I’ve noticed a similar dynamic in my children. When they are doing what they were genetically wired to do, they do it with such ease it’s as if resistance did not exist. My older son plays hard outside, exercising, competing, and allowing his body to move in a way that releases any and all pent up intensity. My younger son sings and dances, loud, raucous, and uninhibited, allowing his body to creatively express any and all ideas that delight his mind. In those states, their body language seems to scream “happy children,” both to me and those around them.

The difference between us and Mario is the fact that, because we have language and walk on two legs, human intervention does have the power to override our genetic purpose. It usually starts with something like, “You should…” or, worse, “You shouldn’t…” and because we’re conditioned to do what people tell us to do, we abandon our life’s purpose—the very part of us that is and brings us closest to God—in order to follow another person’s agenda. We don’t bark and break through screen doors, but we usually argue and defy and act out in other ways, all in a pathetic attempt to get someone to give us permission to do what we really want to be doing with our lives.

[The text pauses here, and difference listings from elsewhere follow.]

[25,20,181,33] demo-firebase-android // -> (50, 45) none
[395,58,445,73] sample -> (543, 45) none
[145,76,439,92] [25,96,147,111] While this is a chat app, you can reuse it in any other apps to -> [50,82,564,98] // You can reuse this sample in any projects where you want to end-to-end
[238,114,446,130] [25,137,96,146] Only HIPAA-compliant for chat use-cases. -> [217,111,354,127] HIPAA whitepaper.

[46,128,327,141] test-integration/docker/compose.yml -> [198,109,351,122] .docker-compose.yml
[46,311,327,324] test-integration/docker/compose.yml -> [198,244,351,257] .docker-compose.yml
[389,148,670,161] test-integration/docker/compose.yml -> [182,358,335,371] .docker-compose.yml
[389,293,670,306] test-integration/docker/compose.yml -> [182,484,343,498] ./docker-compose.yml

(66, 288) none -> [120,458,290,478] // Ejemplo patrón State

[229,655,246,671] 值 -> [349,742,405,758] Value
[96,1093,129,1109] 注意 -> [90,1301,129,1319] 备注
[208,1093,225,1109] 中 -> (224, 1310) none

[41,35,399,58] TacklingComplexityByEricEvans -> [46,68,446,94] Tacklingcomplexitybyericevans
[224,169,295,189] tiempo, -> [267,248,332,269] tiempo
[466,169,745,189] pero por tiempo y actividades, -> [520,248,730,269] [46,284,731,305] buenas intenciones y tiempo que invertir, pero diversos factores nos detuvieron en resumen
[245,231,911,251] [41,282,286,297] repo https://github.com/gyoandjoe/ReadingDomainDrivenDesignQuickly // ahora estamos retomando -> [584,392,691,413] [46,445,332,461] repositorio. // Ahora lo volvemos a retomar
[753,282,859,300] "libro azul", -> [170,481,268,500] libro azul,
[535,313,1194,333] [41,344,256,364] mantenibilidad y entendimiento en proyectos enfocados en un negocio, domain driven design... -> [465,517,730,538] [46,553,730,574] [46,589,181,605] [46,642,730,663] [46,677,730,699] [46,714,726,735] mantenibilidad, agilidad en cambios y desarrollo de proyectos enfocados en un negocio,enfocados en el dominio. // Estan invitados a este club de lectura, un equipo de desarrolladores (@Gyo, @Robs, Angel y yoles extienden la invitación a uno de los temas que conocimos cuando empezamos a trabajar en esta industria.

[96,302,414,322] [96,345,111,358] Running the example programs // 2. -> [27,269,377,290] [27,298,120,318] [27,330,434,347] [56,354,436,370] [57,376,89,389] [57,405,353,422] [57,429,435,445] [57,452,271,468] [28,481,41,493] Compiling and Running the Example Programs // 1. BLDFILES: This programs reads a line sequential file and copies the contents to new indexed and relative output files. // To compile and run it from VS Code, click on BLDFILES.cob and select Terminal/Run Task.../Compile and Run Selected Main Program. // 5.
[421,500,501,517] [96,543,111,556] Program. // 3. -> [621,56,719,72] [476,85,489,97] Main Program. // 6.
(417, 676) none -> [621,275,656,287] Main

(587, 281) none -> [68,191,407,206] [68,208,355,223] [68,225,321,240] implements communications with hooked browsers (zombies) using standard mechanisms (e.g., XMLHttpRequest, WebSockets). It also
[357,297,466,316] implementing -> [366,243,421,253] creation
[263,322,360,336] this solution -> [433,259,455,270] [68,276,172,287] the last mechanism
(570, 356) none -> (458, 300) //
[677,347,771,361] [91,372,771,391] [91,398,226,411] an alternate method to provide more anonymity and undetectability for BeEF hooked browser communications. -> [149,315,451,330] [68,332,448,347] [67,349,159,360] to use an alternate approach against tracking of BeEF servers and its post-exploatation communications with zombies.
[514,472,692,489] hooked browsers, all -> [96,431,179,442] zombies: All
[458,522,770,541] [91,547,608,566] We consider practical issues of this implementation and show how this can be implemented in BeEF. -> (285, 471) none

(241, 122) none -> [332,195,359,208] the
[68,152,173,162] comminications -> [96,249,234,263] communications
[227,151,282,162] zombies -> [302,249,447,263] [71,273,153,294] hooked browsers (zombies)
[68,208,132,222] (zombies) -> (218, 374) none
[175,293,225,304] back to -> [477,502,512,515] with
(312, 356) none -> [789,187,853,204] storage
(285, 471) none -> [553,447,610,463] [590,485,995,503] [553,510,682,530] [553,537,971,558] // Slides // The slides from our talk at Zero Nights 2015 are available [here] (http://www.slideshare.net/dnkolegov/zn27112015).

While I do realize we’re all in this human civilization together and, at least to a certain extent, sometimes we do have to prioritize one thing over another just to get through life. What I’ve noticed, however, is that when we allow ourselves to live in and express our true God-given purpose as often as possible, the hard parts of life don’t seem so hard. The sacrifices don’t seem so painful. The offerings we make for one another are out of good will instead of obligation.

And in those moments, we are just like Mario running down the dirt path chasing not the sanitized “SQ,” but the living, breathing, “SQUIRREL!”

And in those moments, we are truly alive.